Sci Total Environ. 2024 Jan 15:908:168452. doi: 10.1016/j.scitotenv.2023.168452. Epub 2023 Nov 11.

Abstract

The implementation of a machine learning (ML) model to improve both the effectiveness and sustainability of the water treatment system is a significant challenge in the water sector, with the optimization of flocculation processes being a major setback. The objective of this study was to develop a ML model for predicting flocs evolution of the flocculation process in water treatment. Furthermore, we have devised a framework for its potential adoption in large-scale water treatment. Therefore, the paper can be split into two parts. In the first one, flocculation evolution has been studied from an experimental setup, using a non-intrusive image acquisition method. Subsequently, the ML framework has been implemented. Batch assay data of two velocity gradients (Gf 20 and 60 s-1) and flocculation time of three hours were partitioned into five groups for flocs length range 0.27-3.5 mm and upscaled using linear method. Multilayer Perceptron (MLP) and Long-Short Term Memory (LSTM) models, and traditional time series model, Auto Regressive Integrated Moving Average (ARIMA) were explored to predict floc length evolution data. The experiments illustrate the kinetics of flocculation, where the initial stage is characterized by a rapid floc growth followed by a plateau during which floc length fluctuates within a narrow range.
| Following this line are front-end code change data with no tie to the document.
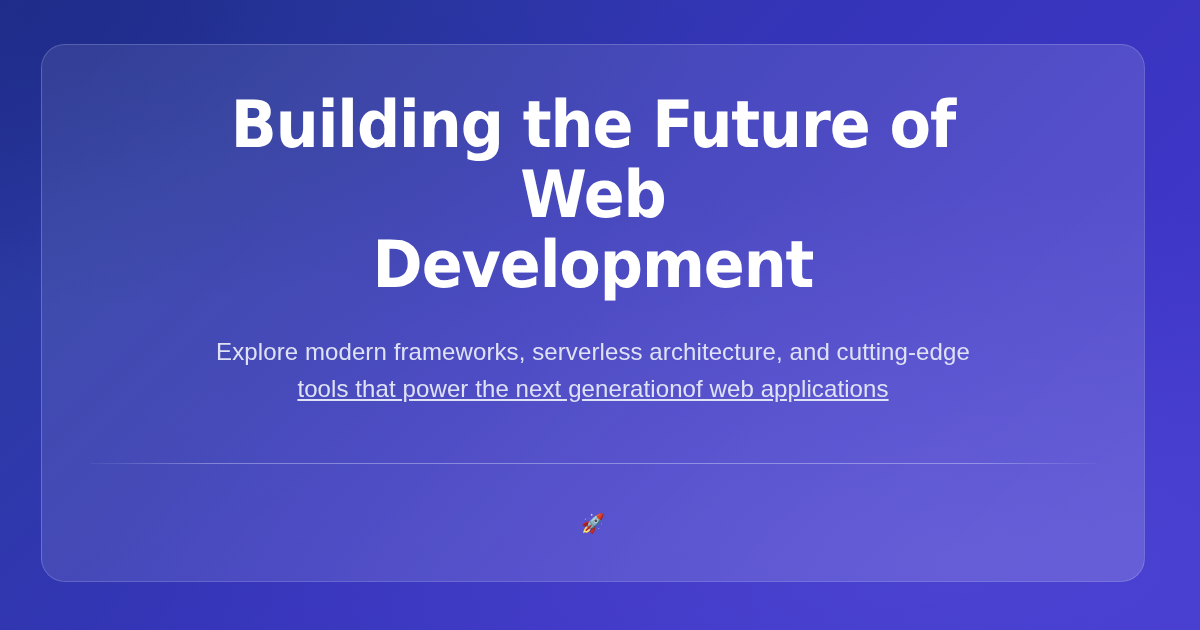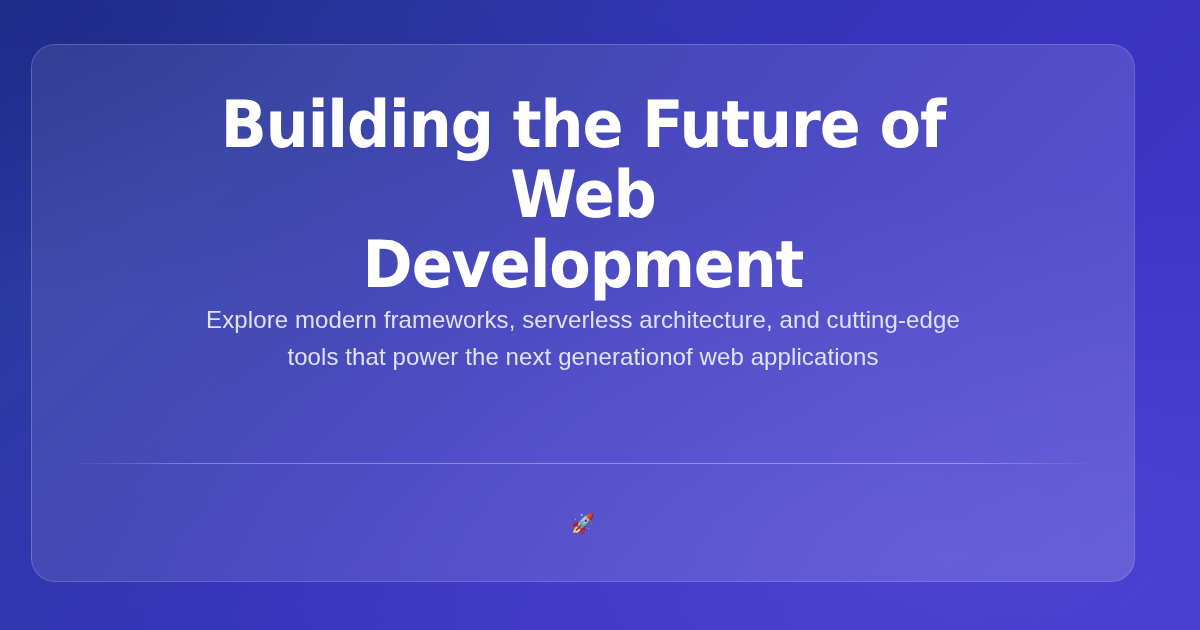"Building the Future of Web" .card { left: 31px -> 41px }
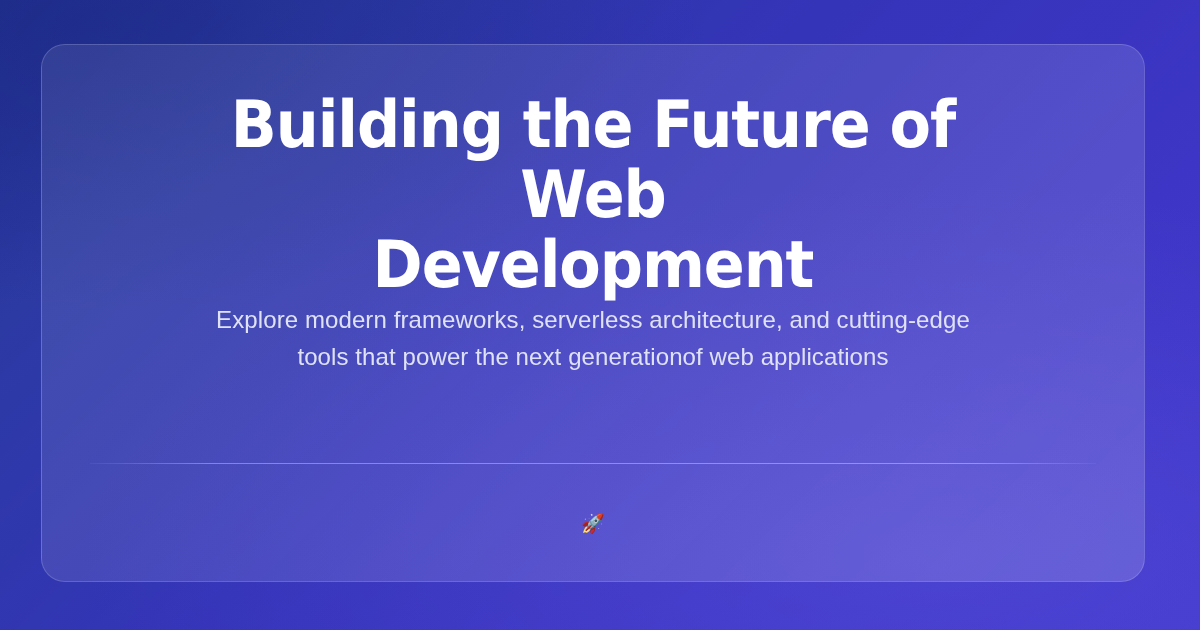"Explore modern frameworks, serverless" .subtitle { margin-top: none -> 32px }
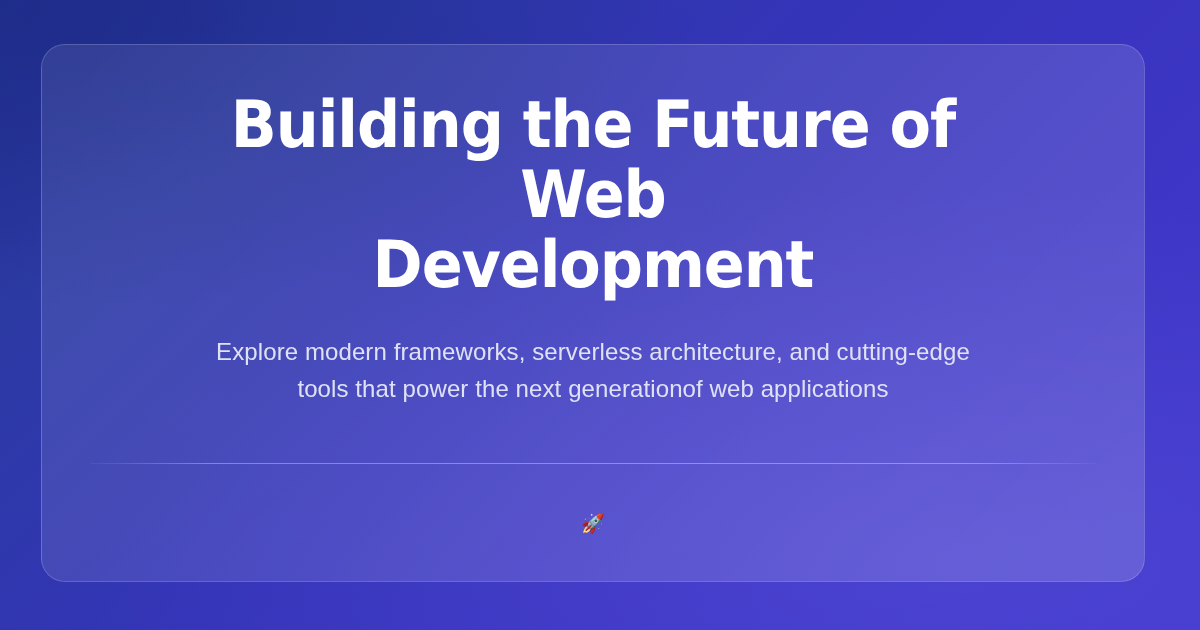"tools that power the next" span { text-decoration: none -> underline }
Results demonstrate that ML is sensitive to flocculation; however, the model should be selected with care. ARIMA model is not suitable for predicting number of flocs with negative test accuracy (R2). In contrast, MLP recorded R2 of 0.86-1.0 for training and 0.92-1.0 for testing, across Gf 20 s-1 and Gf 60 s-1. LSTM model has the best prediction R2 of 0.92-1.00 for Gf 20 s-1 and accurately predicts the number of flocs across all groups and Gfs. Our study has proven that the developed framework could be replicated for water treatment modeling and promotes the application of smart technology in water treatment.

Keywords: Flocculation; Flocs length evolution; Machine learning; Neural network; Smart water treatment.